Before-and-after change data
>>>>>
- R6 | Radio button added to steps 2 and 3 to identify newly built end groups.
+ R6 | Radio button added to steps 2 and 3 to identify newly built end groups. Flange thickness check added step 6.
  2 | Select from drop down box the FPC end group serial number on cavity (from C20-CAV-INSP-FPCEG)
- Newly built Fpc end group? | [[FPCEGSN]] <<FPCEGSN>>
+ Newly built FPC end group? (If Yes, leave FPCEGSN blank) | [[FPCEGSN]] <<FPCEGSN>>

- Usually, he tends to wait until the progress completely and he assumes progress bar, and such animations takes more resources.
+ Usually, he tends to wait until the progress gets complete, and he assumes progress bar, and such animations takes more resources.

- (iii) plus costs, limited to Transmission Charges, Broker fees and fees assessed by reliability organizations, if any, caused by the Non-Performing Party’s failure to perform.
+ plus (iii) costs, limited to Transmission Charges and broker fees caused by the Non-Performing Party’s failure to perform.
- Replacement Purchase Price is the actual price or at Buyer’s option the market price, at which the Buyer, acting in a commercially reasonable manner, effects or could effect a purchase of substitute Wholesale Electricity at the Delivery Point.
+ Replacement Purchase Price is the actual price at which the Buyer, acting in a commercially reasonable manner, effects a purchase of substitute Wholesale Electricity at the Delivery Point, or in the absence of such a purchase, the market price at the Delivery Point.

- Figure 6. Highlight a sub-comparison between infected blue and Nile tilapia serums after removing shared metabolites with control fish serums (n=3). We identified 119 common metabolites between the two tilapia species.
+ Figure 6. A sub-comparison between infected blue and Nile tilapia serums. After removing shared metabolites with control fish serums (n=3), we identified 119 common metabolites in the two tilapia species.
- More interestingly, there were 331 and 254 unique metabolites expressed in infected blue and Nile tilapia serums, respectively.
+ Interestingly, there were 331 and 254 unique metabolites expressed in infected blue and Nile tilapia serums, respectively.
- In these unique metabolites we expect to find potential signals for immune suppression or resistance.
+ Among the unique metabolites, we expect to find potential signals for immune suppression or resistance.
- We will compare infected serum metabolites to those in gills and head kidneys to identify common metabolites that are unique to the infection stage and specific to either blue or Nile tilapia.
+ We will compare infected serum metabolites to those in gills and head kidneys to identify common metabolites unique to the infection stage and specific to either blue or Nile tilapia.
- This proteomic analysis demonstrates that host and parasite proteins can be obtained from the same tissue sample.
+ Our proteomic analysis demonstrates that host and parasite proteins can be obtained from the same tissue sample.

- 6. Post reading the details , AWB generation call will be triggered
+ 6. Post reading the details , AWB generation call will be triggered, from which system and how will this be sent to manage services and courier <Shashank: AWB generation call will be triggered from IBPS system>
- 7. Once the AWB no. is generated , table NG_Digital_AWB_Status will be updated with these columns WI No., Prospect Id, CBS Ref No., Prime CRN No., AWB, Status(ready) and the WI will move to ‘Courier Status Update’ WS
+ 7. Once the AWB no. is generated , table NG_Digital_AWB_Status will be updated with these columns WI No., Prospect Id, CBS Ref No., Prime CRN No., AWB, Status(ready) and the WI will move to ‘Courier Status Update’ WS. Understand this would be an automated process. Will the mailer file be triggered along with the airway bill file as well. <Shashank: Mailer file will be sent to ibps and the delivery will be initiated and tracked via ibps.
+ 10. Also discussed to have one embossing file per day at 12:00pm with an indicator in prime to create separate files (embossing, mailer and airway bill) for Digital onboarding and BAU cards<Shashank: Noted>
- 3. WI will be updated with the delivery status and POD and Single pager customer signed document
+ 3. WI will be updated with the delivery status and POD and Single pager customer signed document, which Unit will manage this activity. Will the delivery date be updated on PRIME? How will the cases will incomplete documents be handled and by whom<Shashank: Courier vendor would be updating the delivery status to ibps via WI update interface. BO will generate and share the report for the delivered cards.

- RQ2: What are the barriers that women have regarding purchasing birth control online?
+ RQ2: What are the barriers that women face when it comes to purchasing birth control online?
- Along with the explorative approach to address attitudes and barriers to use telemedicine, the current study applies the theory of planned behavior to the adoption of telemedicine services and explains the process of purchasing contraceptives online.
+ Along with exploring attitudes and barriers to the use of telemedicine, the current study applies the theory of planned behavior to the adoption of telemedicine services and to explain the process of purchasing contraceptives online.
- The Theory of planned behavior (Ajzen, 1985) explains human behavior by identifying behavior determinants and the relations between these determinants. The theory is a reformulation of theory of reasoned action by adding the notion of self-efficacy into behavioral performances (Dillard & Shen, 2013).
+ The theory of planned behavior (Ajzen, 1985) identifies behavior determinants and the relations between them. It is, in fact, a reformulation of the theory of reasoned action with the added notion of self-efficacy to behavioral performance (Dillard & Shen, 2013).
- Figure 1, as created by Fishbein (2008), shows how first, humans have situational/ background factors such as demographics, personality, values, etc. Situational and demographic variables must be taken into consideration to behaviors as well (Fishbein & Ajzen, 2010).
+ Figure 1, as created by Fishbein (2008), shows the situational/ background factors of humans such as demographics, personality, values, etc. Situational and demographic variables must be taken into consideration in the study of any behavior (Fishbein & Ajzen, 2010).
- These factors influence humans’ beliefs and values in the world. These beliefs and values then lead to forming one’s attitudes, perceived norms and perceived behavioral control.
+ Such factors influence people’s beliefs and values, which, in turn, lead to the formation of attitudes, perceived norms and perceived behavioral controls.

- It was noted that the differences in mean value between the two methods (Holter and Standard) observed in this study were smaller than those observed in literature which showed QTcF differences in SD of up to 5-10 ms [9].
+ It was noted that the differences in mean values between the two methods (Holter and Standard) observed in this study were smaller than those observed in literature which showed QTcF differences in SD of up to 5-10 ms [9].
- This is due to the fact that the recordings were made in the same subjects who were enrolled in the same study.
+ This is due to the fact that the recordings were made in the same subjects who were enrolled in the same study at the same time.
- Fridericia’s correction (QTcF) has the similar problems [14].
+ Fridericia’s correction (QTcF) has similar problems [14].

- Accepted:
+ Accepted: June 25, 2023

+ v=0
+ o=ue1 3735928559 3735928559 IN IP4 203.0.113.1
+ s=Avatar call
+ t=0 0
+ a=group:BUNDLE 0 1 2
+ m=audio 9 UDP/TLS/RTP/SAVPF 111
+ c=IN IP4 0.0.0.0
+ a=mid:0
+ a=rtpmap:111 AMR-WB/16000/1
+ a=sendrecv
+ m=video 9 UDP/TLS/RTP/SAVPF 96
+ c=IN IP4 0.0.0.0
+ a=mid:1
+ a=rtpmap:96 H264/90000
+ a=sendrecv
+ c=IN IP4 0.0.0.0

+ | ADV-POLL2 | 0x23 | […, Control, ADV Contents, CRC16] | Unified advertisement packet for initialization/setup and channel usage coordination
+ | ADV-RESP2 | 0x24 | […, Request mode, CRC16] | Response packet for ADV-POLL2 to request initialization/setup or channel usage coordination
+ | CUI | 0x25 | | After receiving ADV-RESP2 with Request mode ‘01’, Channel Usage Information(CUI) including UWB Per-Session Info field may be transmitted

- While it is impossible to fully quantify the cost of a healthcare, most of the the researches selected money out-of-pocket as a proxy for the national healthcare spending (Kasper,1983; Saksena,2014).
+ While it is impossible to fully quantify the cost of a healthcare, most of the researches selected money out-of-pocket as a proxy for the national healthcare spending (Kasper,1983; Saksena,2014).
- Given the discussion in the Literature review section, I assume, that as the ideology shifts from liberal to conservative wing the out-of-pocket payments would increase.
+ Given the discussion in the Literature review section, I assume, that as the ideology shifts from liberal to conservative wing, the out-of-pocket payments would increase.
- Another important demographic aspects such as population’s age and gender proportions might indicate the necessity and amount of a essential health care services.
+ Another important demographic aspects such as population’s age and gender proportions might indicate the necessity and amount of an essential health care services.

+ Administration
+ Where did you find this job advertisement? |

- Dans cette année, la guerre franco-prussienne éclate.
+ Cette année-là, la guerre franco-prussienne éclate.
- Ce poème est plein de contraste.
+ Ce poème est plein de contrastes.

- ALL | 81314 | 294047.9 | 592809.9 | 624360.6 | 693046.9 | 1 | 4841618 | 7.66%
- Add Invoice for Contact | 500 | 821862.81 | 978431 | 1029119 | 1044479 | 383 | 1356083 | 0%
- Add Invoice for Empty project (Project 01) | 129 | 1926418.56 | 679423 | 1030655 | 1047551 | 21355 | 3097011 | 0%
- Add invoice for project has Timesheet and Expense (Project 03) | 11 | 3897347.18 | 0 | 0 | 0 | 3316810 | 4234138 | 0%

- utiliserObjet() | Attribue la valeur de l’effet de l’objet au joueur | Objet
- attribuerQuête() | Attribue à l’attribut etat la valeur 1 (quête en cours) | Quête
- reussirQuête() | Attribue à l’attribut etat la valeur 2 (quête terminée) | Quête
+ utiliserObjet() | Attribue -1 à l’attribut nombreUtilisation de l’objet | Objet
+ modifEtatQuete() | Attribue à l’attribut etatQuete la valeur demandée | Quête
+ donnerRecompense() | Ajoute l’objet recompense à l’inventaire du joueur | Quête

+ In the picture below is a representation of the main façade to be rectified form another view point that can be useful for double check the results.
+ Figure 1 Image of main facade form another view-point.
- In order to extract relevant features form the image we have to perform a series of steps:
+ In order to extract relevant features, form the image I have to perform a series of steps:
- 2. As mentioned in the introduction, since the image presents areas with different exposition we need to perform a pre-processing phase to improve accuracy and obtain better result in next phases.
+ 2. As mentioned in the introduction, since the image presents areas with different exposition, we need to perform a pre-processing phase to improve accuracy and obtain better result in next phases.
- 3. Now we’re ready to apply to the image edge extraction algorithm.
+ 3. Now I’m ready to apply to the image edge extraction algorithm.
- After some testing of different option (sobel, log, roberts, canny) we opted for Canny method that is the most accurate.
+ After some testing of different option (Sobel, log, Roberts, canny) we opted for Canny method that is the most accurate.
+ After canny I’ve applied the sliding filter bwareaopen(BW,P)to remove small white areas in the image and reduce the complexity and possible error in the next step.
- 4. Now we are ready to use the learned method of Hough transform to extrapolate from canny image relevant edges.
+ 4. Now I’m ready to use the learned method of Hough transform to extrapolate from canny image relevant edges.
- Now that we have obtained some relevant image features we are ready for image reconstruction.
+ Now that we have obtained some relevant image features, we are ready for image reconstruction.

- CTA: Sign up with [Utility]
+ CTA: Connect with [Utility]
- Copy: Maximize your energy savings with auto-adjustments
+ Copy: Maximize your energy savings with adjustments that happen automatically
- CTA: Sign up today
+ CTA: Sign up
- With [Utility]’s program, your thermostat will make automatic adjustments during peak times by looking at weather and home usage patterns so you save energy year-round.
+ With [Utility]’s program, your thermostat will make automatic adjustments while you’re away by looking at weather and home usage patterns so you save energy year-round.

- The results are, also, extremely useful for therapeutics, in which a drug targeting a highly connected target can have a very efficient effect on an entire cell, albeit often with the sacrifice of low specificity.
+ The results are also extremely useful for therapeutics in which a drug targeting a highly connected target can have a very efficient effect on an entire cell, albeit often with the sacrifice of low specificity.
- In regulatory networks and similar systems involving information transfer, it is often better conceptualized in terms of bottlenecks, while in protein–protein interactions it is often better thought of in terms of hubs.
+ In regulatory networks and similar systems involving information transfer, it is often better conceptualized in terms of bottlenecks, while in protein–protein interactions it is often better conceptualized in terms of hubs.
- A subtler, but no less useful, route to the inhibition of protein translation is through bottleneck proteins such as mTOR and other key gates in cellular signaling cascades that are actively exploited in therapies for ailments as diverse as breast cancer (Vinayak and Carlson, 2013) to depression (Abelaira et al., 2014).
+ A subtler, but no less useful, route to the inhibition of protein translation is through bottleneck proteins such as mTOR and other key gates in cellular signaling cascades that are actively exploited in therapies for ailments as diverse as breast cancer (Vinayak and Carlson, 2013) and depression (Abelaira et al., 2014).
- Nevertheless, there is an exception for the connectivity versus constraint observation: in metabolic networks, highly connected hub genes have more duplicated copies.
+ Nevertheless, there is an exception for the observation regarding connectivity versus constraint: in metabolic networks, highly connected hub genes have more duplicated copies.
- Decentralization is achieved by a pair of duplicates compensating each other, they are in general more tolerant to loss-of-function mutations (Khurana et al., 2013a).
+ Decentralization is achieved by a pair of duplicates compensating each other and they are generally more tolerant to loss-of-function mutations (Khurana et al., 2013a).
<<<<<
Looking back over the data above, restate word for word the lines that begin at the line with "- CTA: Sign up with [Utility]" and end at the line with "conceptualized in terms of hubs.", inclusive.

- CTA: Sign up with [Utility]
+ CTA: Connect with [Utility]
- Copy: Maximize your energy savings with auto-adjustments
+ Copy: Maximize your energy savings with adjustments that happen automatically
- CTA: Sign up today
+ CTA: Sign up
- With [Utility]’s program, your thermostat will make automatic adjustments during peak times by looking at weather and home usage patterns so you save energy year-round.
+ With [Utility]’s program, your thermostat will make automatic adjustments while you’re away by looking at weather and home usage patterns so you save energy year-round.

- The results are, also, extremely useful for therapeutics, in which a drug targeting a highly connected target can have a very efficient effect on an entire cell, albeit often with the sacrifice of low specificity.
+ The results are also extremely useful for therapeutics in which a drug targeting a highly connected target can have a very efficient effect on an entire cell, albeit often with the sacrifice of low specificity.
- In regulatory networks and similar systems involving information transfer, it is often better conceptualized in terms of bottlenecks, while in protein–protein interactions it is often better thought of in terms of hubs.
+ In regulatory networks and similar systems involving information transfer, it is often better conceptualized in terms of bottlenecks, while in protein–protein interactions it is often better conceptualized in terms of hubs.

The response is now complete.